TASK GOAL :: What lines of the listing below contain the word "Amish"? Copy each of them out.

==== SUPPLIED INFORMATION ====

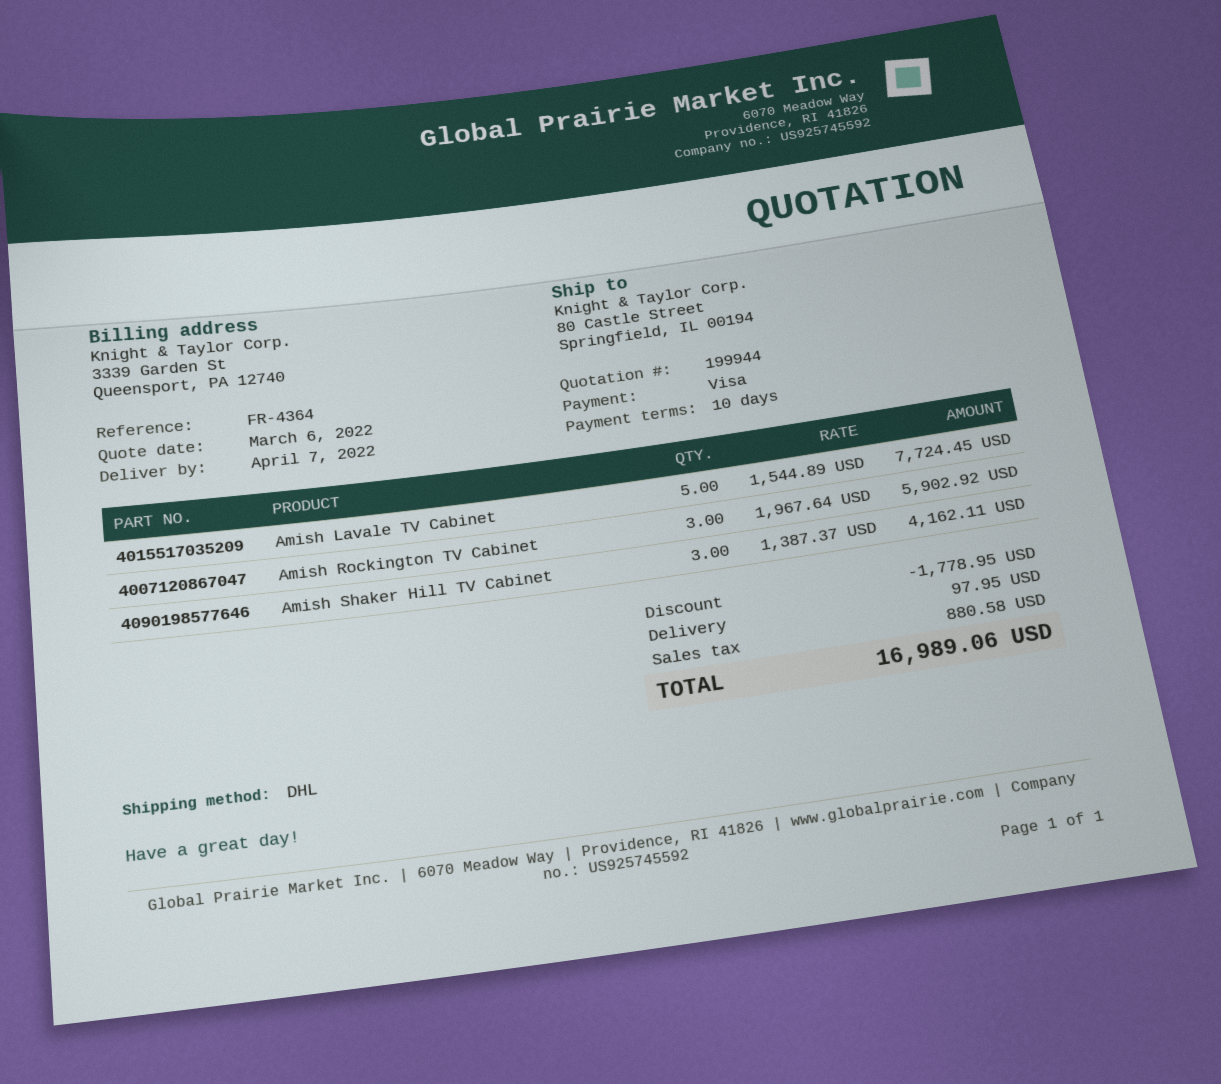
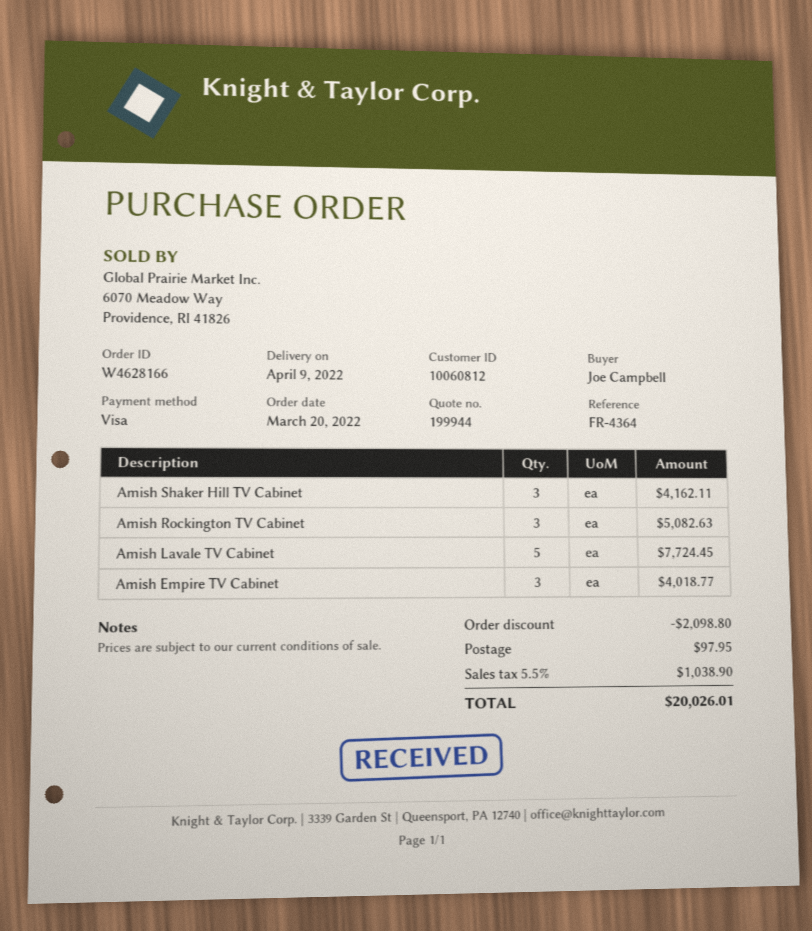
delivery date: 2022-04-07 -> 2022-04-09
Amish Rockington TV Cabinet: 3 for 5902.92 -> 3 for 5082.63
Amish Empire TV Cabinet: none -> 3 for 4018.77
discount: 1778.95 -> 2098.80
tax: 880.58 -> 1038.90
total: 16989.06 -> 20026.01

====

RESULT FOR THIS TASK ::
Amish Rockington TV Cabinet: 3 for 5902.92 -> 3 for 5082.63
Amish Empire TV Cabinet: none -> 3 for 4018.77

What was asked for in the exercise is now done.